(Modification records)
--- START ---
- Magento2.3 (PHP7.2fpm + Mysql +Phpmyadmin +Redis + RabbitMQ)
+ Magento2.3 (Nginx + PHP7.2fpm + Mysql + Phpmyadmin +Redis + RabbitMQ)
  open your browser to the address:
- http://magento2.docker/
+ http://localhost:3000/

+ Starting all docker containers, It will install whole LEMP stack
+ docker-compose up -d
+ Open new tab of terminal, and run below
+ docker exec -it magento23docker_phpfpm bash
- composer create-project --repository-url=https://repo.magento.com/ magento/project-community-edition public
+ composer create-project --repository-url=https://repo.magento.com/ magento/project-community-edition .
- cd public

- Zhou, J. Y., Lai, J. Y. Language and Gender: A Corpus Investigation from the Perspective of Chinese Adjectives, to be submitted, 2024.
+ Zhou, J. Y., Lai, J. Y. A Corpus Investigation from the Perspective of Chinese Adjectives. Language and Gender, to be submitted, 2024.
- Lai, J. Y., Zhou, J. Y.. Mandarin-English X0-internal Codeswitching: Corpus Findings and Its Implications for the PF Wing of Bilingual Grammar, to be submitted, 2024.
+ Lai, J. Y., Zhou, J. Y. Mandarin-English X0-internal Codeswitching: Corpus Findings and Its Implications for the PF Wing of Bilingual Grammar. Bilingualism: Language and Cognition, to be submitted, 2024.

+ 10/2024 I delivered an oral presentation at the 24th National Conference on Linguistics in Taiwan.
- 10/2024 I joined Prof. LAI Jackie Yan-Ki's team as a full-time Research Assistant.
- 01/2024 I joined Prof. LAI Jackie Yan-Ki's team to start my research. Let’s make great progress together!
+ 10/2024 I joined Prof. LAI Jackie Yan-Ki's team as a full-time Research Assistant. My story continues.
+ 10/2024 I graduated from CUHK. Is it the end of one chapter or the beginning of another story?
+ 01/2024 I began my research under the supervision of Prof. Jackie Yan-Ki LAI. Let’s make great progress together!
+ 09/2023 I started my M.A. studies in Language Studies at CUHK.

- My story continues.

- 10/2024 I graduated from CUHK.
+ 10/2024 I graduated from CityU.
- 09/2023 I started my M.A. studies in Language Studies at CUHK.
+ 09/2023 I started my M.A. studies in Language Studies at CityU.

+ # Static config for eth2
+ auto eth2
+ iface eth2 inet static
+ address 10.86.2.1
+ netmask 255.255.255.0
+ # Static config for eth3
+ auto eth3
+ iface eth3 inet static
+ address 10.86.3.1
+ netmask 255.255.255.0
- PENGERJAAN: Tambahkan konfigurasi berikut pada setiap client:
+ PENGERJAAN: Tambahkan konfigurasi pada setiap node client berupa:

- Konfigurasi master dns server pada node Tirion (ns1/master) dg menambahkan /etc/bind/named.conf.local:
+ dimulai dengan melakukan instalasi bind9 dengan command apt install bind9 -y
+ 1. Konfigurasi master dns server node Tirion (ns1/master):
--- END ---
Return each line from the data where the string "node" can be found.

+ PENGERJAAN: Tambahkan konfigurasi pada setiap node client berupa:
- Konfigurasi master dns server pada node Tirion (ns1/master) dg menambahkan /etc/bind/named.conf.local:
+ 1. Konfigurasi master dns server node Tirion (ns1/master):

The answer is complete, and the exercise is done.